All also agreed that the word “money” was a bad name, and that the public would obtain a much clearer idea of the great problems at issue if more intelligible and scientific terms embodying definitions were used. One philosopher accordingly proposed that, as they intended to sprout it everywhere, they should go back to the Biblical designation, and call it the “root,” at the same time remarking that “the Lord showed what he thought of money by the kind of people he gave it to.” Another proposed to call it “the instrument of association” (Carey); a third, the “sign of transmission, of which the material shall be of native growth” (John Law, 1705); a fourth, “a sense of value as compared with commodities” (“British Tracts on Money,” 1795–1810); a fifth, “a standard neither gold nor silver, but something set up in the imagination to be regulated by public opinion” (ibid.).

As to what money, under the reform system, was, or should be, was also a question in respect to which there was not at first an entire agreement. One idea which found some favor, was, that money ought to be only a token, representative of services rendered at some indefinite time or place (possibly forgotten or disputed by its recipient), and “for which the holder has not received the equivalent to which he is inherently entitled under the system of division of labor.”27 The best money, therefore, according to the philosophers of this idea, was an evidence that some one person owed some other person; and, consequently, the more debt, the more money; and the more money, the more wealth, unless it is to be supposed (as is not reasonable) that this sort of money was not to have the first attribute of all other money—namely, purchasing power.

Moreover, although the philosophers did not exactly say so, the inference was also legitimate, that in a community using merely “token” or “remembrance” money, the surest way to get rich would be to get in debt, and the best way of carrying on an enlightened system of trade and commerce, to exchange commodities, the results of time and labor, for evidences of debt without interest. It is needless to say that these teachings and inferences tended to greatly strengthen the people on the island in the opinion they before entertained, that the currency they already had—namely, evidences of destruction—was the “best currency the world ever saw.”

The three leaders among the philosophers were not, however, men who were going to be contented with any half-way measures. Had they not put their hands to the plow of reform? and were they, after so doing, to allow the plow to stick fast in the furrow? They accordingly appealed first to authority, and then to untutored reason.
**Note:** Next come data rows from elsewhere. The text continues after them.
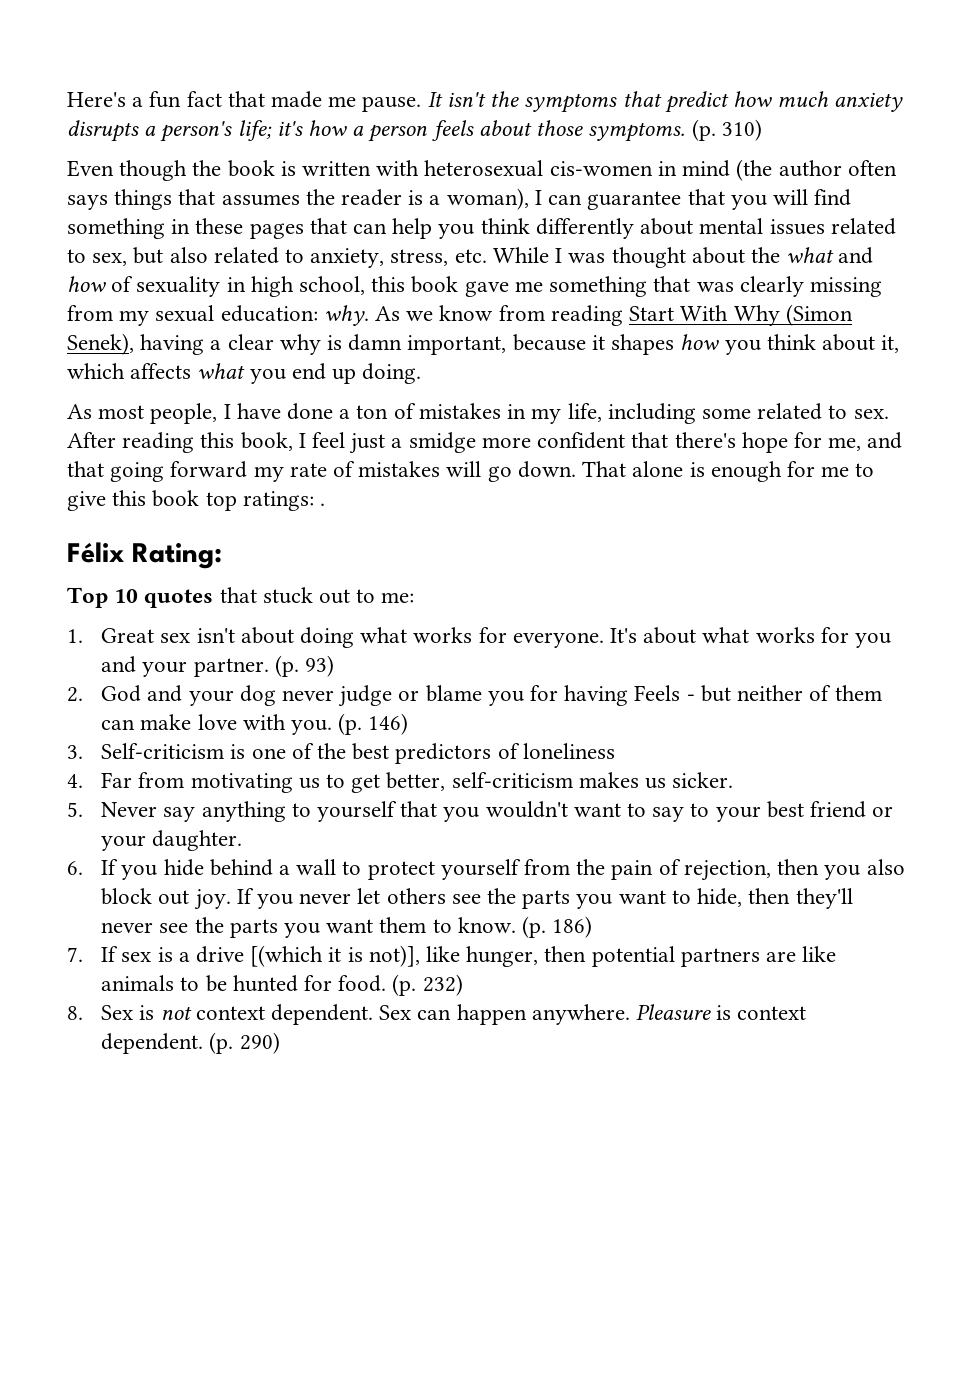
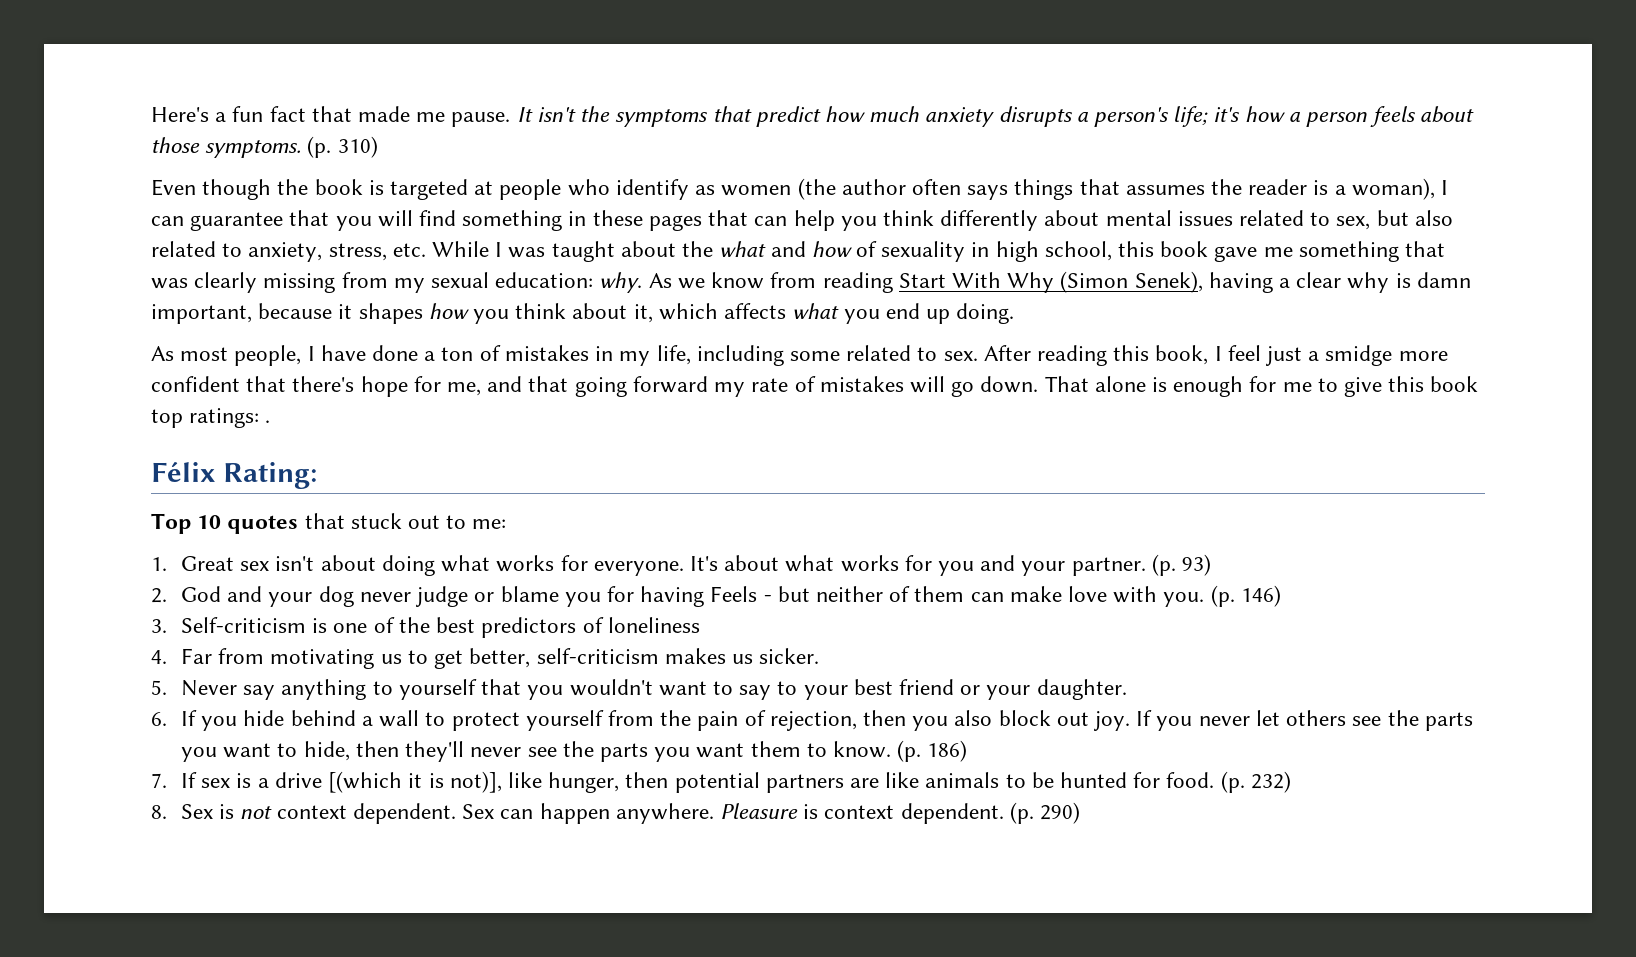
- Even though the book is written with heterosexual cis-women in mind (the author often says things that assumes the reader is a woman), I can guarantee that you will find something in these pages that can help you think differently about mental issues related to sex, but also related to anxiety, stress, etc. While I was thought about the what and how of sexuality in high school, this book gave me something that was clearly missing from my sexual education:
+ Even though the book is targeted at people who identify as women (the author often says things that assumes the reader is a woman), I can guarantee that you will find something in these pages that can help you think differently about mental issues related to sex, but also related to anxiety, stress, etc. While I was taught about the what and how of sexuality in high school, this book gave me something that was clearly missing from my sexual education:

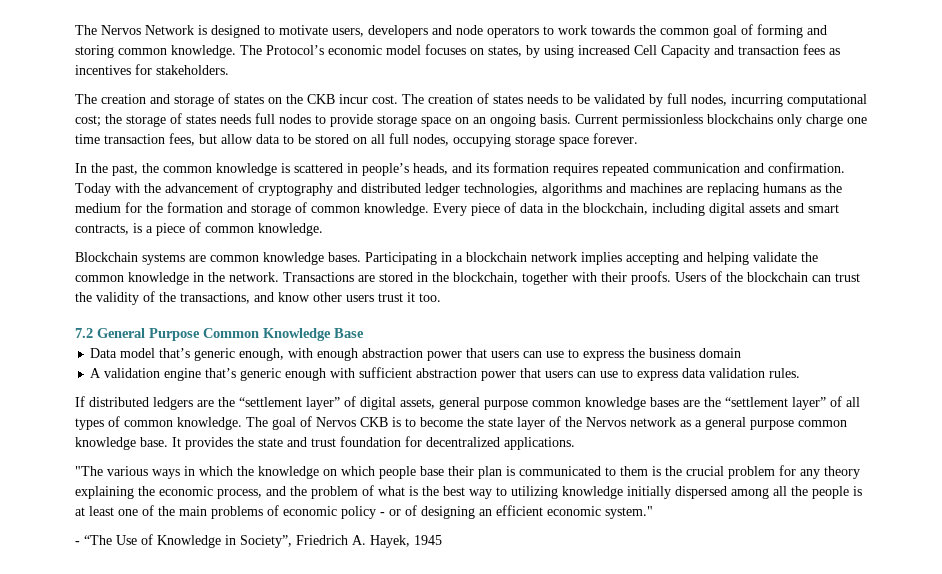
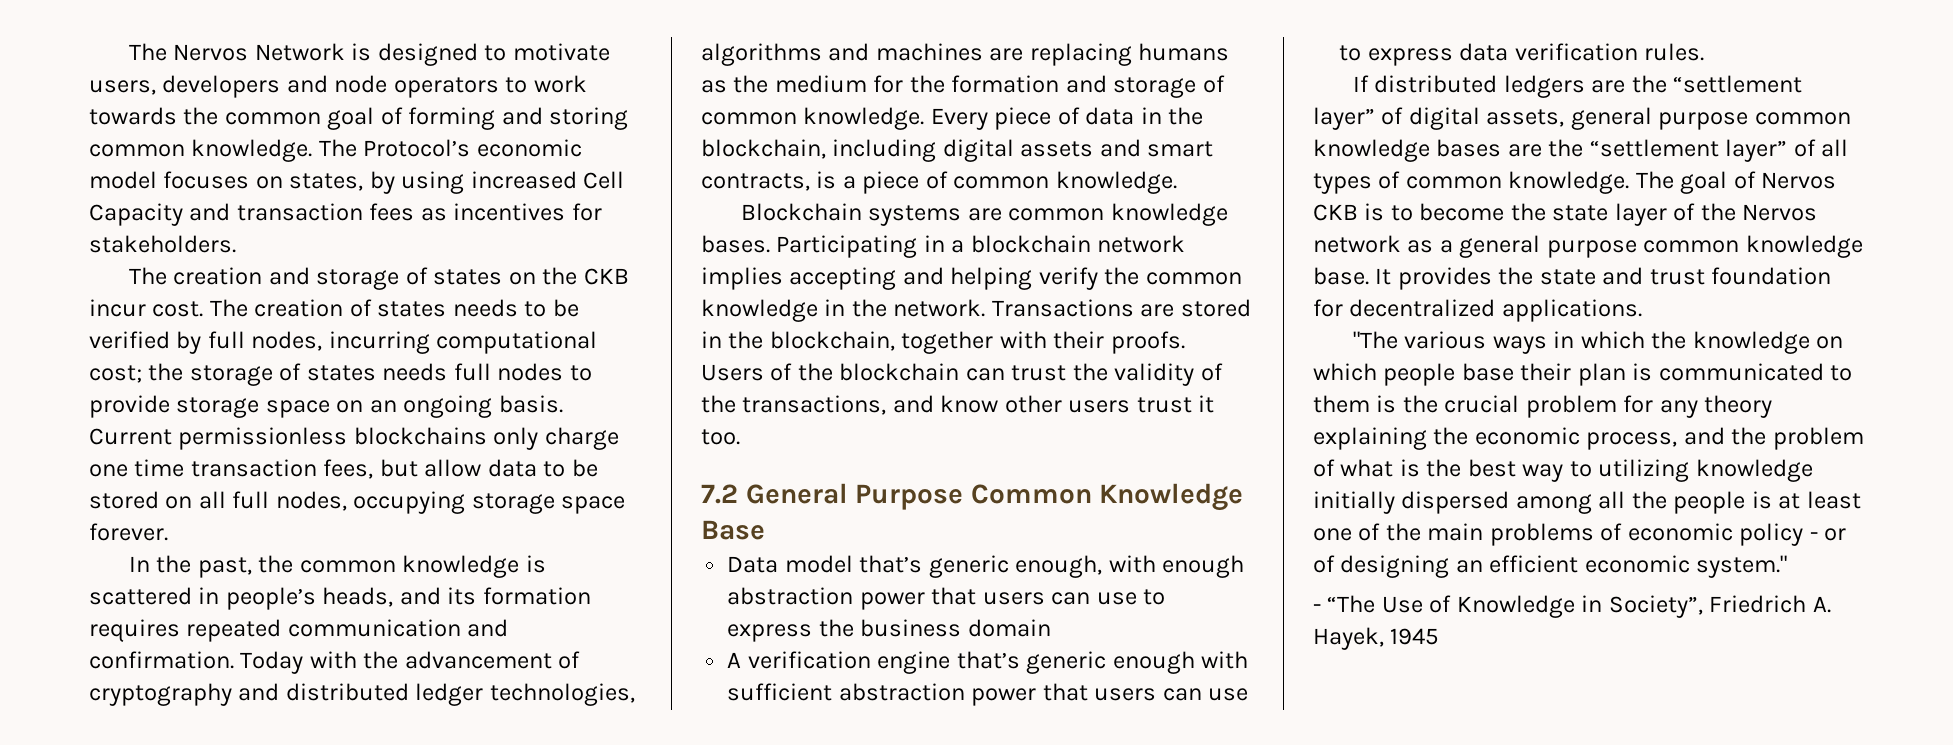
- The creation of states needs to be validated by full nodes, incurring computational cost; the storage of states needs full nodes to provide storage space on an ongoing basis.
+ The creation of states needs to be verified by full nodes, incurring computational cost; the storage of states needs full nodes to provide storage space on an ongoing basis.
- Participating in a blockchain network implies accepting and helping validate the common knowledge in the network.
+ Participating in a blockchain network implies accepting and helping verify the common knowledge in the network.
- A validation engine that’s generic enough with sufficient abstraction power that users can use to express data validation rules.
+ A verification engine that’s generic enough with sufficient abstraction power that users can use to express data verification rules.

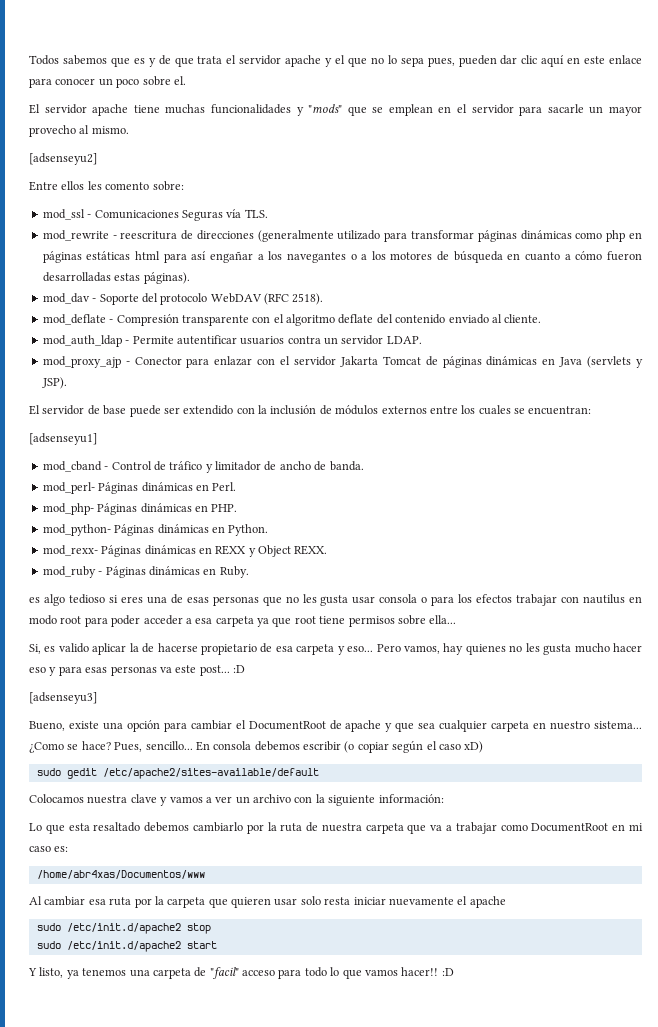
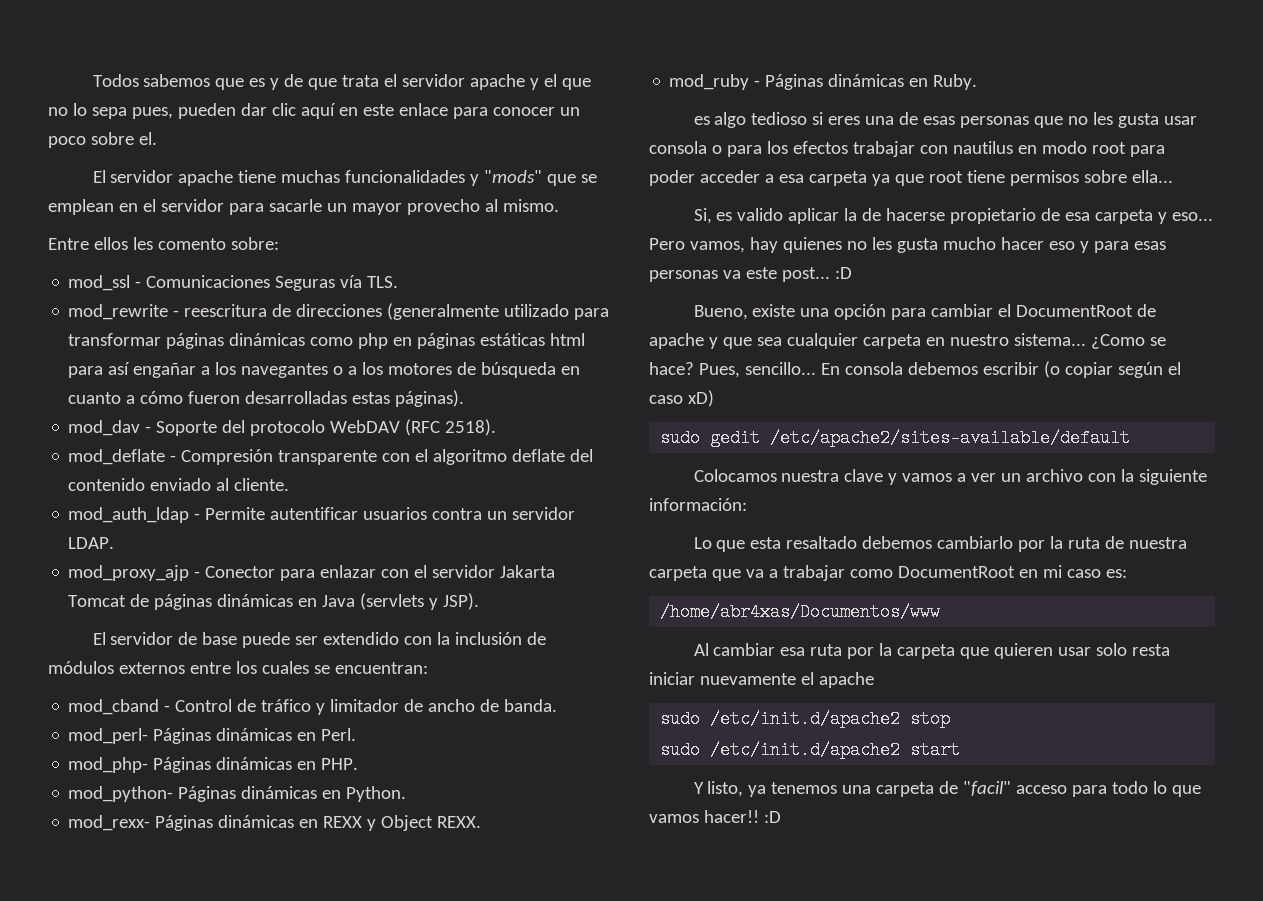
- [adsenseyu2]
- [adsenseyu1]
- [adsenseyu3]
The following are some of the authorities to which great weight was given:

“Commerce and population, which are the riches and power of the state, depend on the quantity and management of money.”—John Law, Memoir to the Duke of Orleans, 1705.

“Does, or does not, our duty to ourselves and the world at large demand that we maintain permanently a non-exportable circulation? Such is the question which now agitates the nation, and must at no distant day absorb all others. The affirmative of this question is also in perfect harmony with the practice and experience of leading nations, and in harmony with the teachings of sound economic science.”—Letter of Henry C. Carey to Congressman Moses W. Field, of Detroit, September, 1875. Consult also Governor William Kieft, “On the Use of Wampum Money in New Amsterdam” (large folio, scarce and rare), 1659.

“Long familiarity with the practice of giving security for loans, and of paying them back at a fixed date, has blinded us to the national advantages of loans without security and payable at any date.”—Karl Marx, Secrétaire, Organisation de l’Internationale.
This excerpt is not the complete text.